Türk Devletlerinde Gücün Meşruiyet Kaynağı

İlk Türk devletleri dört esas üzerine kurulmuştur. Bunlar; bağımsızlık (oksızlık), ülke (ülüş), halk (budun) ve kanun (töre) idi.

Eski Türklerde hükümranlık hakkı ve yetkisinin kağana, Gök Tanrı tarafından verildiğine inanılırdı. Bu yetki “kut” olarak ile ifade edilmiştir. Bu nedenle Türklerde gücün kaynağı ilahiydi ancak Türklerde devlet başkanı hiçbir zaman kutsal varlık, tanrı-kral sayılmamıştır. İlahi kabul edilen hükümdarın kendisi değil görevlendirme yetkisidir. Tanrı, Türk kağanına kut vererek hükümdarlık gücü ve yetkisi bahşetmiştir. Bununla birlikte herhangi bir hükümdarın kutlu olup olmadığı ancak onun icraatları ile tespit edilirdi. Kutlu hükümdarlığın ilk şartı ülkeyi ve halkı düşmandan korumaktır. Orhun Kitabeleri’nde dünya hâkimiyeti, Tanrı tarafından Türk kağanlarına bir görev olarak verilmiştir. Bilge Kağan, yazıtında âdeta dünya hâkimiyetini gerçekleştirmiş bir hükümdar gibi şöyle konuşmaktadır: “Doğuda gün doğusuna, güneyde gün ortasına, batıda gün batısına, kuzeyde gece ortasına kadar onun içindeki millet hep bana tâbidir. Bunca milleti hep düzene soktum.” Türk devlet geleneğinde kağan olabilmek için Gök Tanrı tarafından kut verilmiş bir aileye mensup olmak gerekirdi. Kut, kan yoluyla geçtiği için bütün hanedanın erkek üyeleri kağan olma hakkına ve yetkisine sahip oluyordu. Tanrı’nın iradesinin hangi hanedan üyesi üzerinde olduğu da ancak taht için yapılan bir mücadele sonucunda ortaya çıkmaktadır. Veraset yoluyla hükümdar olmak söz konusu değildi. Bu durum yetenekli olan kişinin devletin başına geçmesini sağlamakla birlikte taht kavgalarıyla devletin bölünmesine de zemin hazırlamıştır.

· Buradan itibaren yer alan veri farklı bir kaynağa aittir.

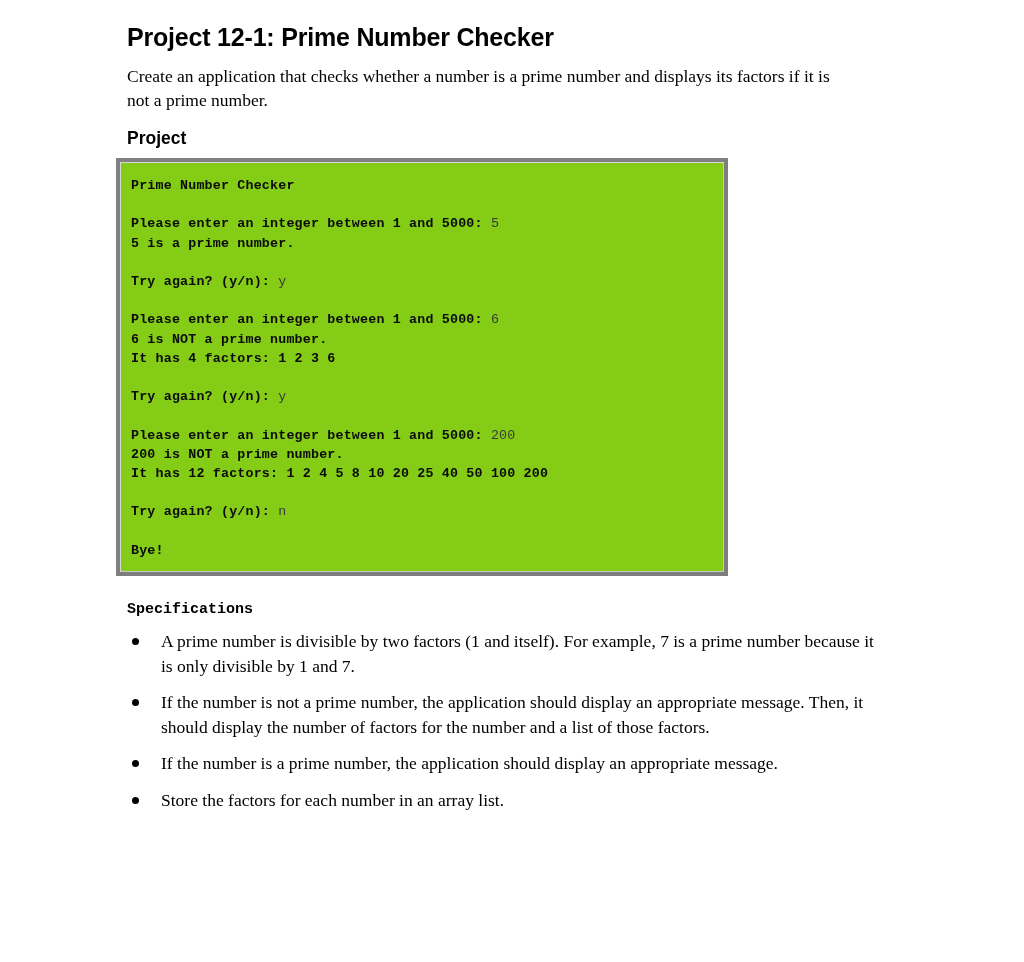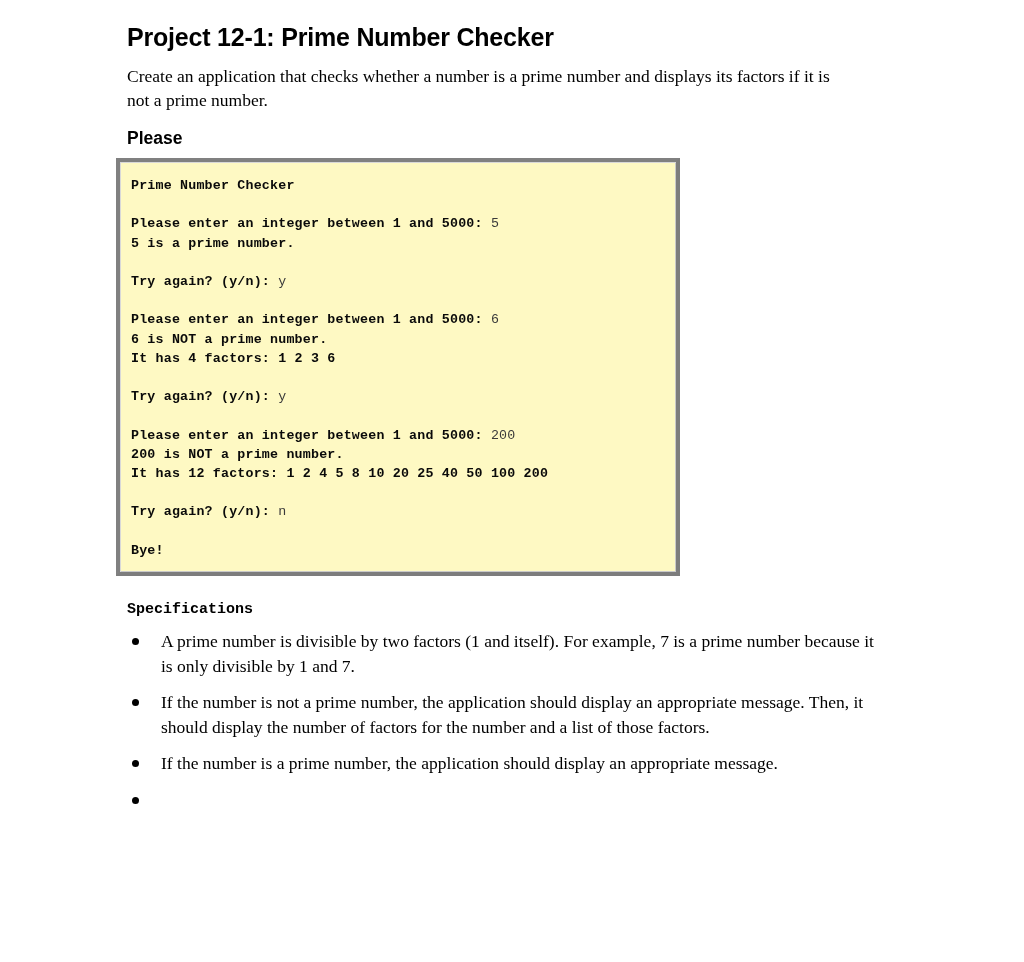"Please" h2.section-heading { text: Please -> Project }
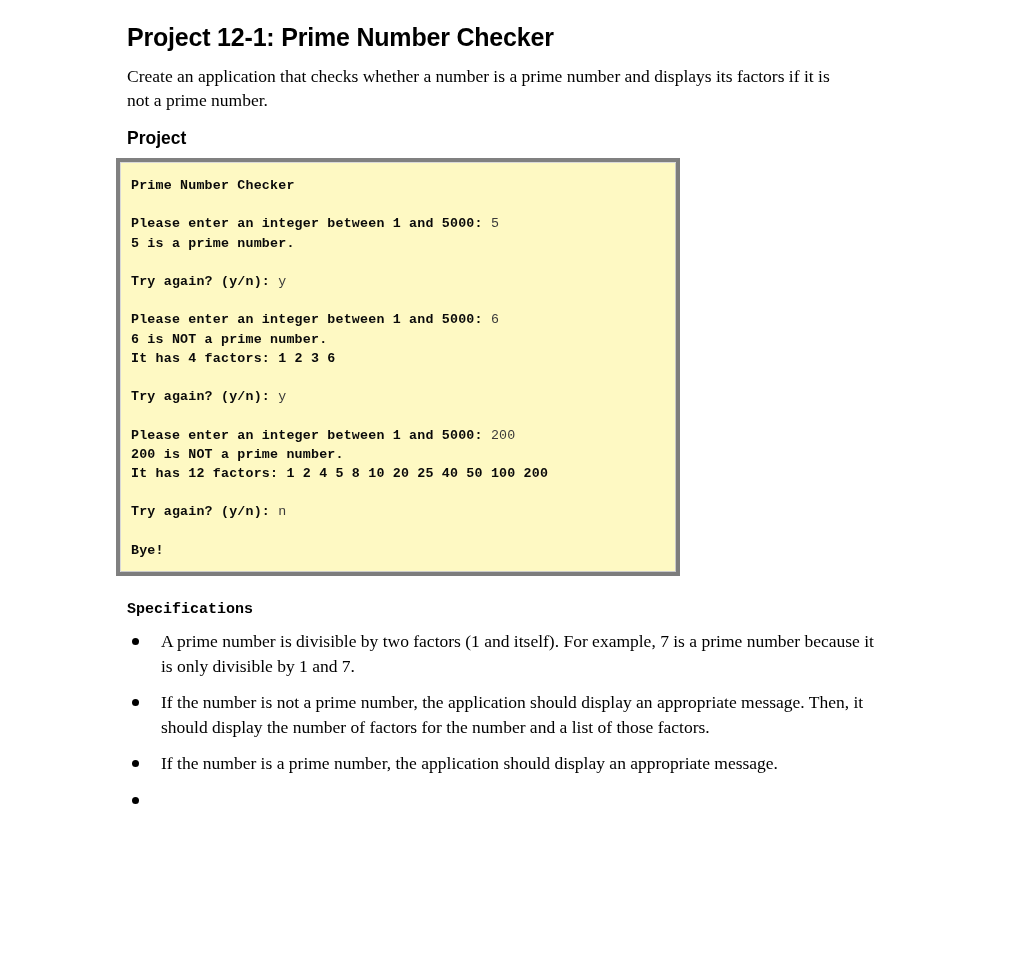"Prime Number Checker" .console-box { background: #fef9c3 -> #84cc16; width: 564px -> 612px }
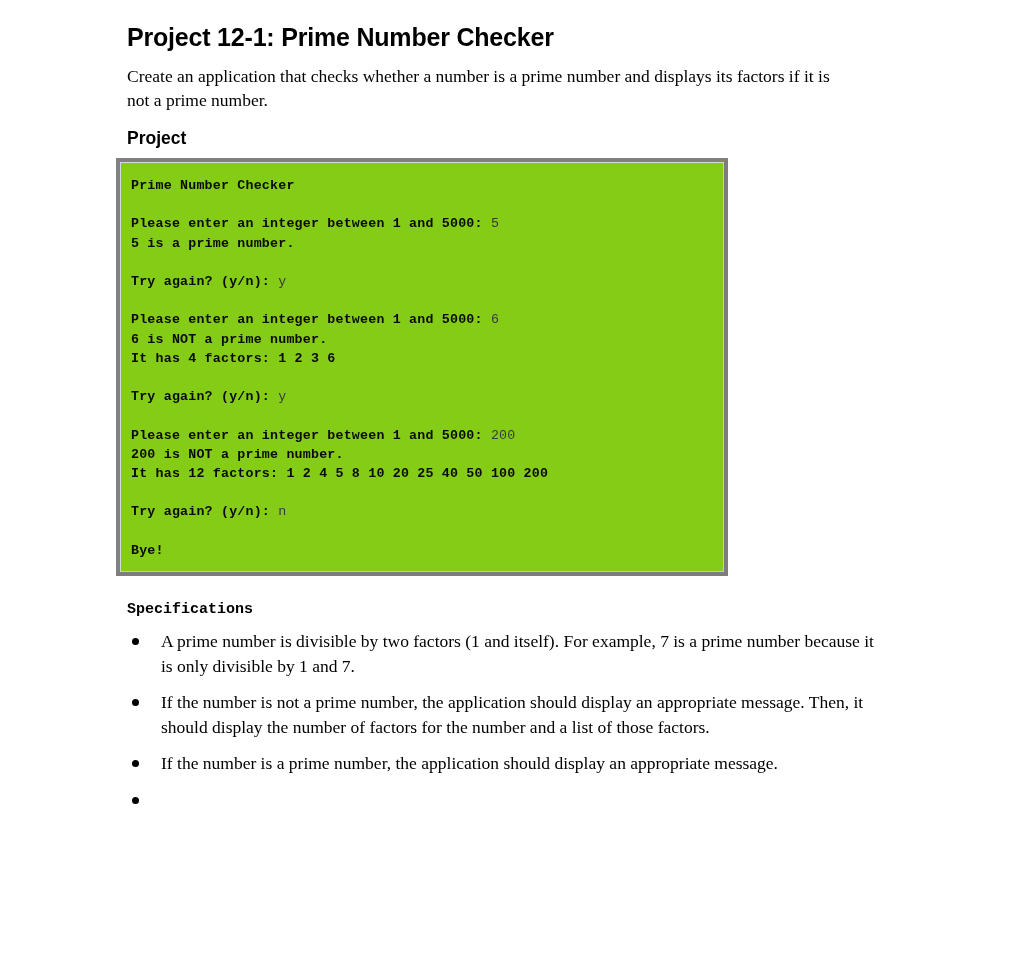"Store the factors for each" span { html: none -> <span>Store the factors for each number in an array list.</span> }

Kitabelerde ilk Türk devletlerindeki egemenlik anlayışının ilahi kaynaklı olduğu görülmektedir. “Tanrı gibi gökte olmuş Türk Bilge Kağan’ı, bu zamanda oturdum.” ve “Türk milletinin adı sanı yok olmasın diye babam kağanı, annem hatunu yükseltmiş olan Tanrı, il veren Tanrı” ifadeleri bu duruma örnek olarak gösterilebilir.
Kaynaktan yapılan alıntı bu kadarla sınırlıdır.